Now I know that several folks do use them, and they have not proven to be a problem, but everyone needs to heed this warning from Alan (KBG) website which is very well read and respected in the Amateur community as well as others:

Mag Mounts

I've placed mag mounts first for a good reason; they're not safe! The one shown in the left photo is a typical unit. When they're demonstrated in retail outlets, they're stuck to a thick chunk of metal. Since the amount of force is reliant on the thickness of the material it is stuck to, the actual force will be much less when it's sitting atop your vehicle. And it doesn't make much difference how many magnets they have, or how big they are. The fact remains they will become flying missiles in the event of a crash. There has been one confirmed death, and possibly a second, caused by a mag mount dislodging in a crash. Distractors say that's good odds, but it isn't. If you haven't already, read my Insurance article.

At a hamfest I attended, I ask the owner why his three magnet mount was tied down with a couple of bungie cords. He said he tied it down after it came off while he was on the interstate. Aren't you glad you weren't behind him?
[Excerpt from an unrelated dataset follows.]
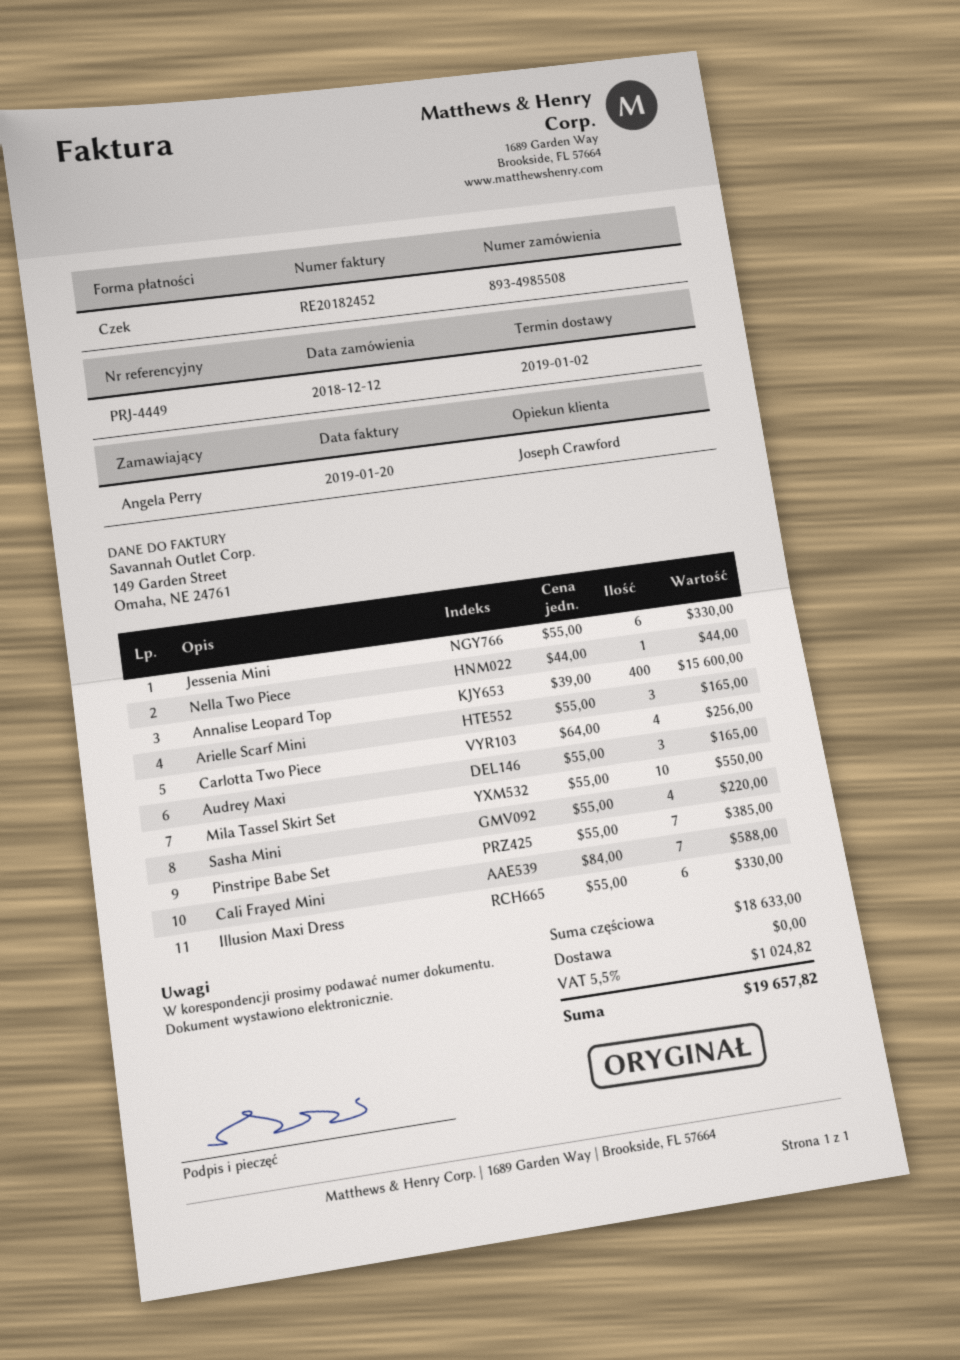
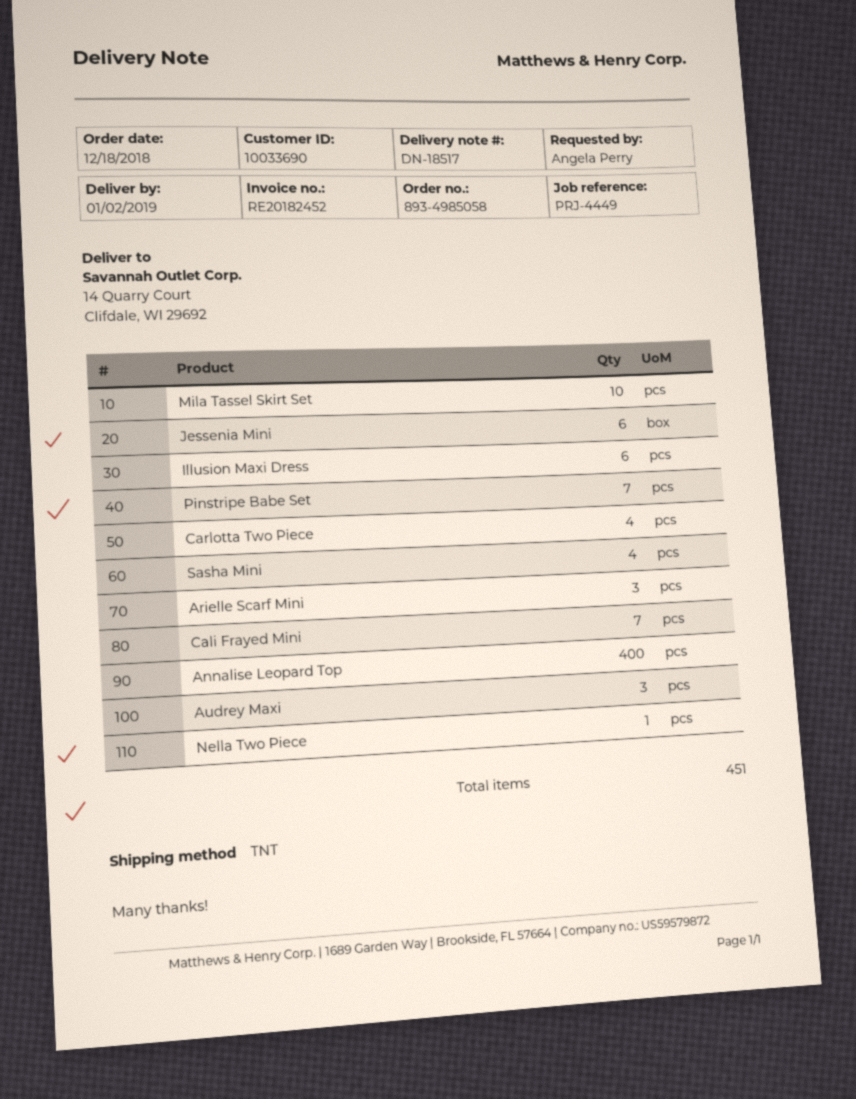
order number: 893-4985508 -> 893-4985058
order date: 2018-12-12 -> 2018-12-18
There is another problem with them; they increase ground losses. If you've read my Antenna Efficiency article, you'll know why minimizing ground loss is so important. If you think attaching a ground strap to the nearest hard point on your vehicle will help negate this situation, you're wrong! By the way, it doesn't make any difference how many magnets they have, they're still lossier than direct mounting.

There are two more problems users should be aware of. First, they collect road debris (mainly metallic brake dust) which eventually gets between the magnet and the sheet metal. Secondly, the base cover, usually a rubberized plastic, has an affinity for clear coat vehicle finishes. It is a given that the surface under the mag mount will become both scratched and/or discolored over time. In some cases, less than a week!

The bottom line is, if you have to resort to a mag mount for your antenna, you haven't thought long enough about other, safer, more efficient, mounting techniques.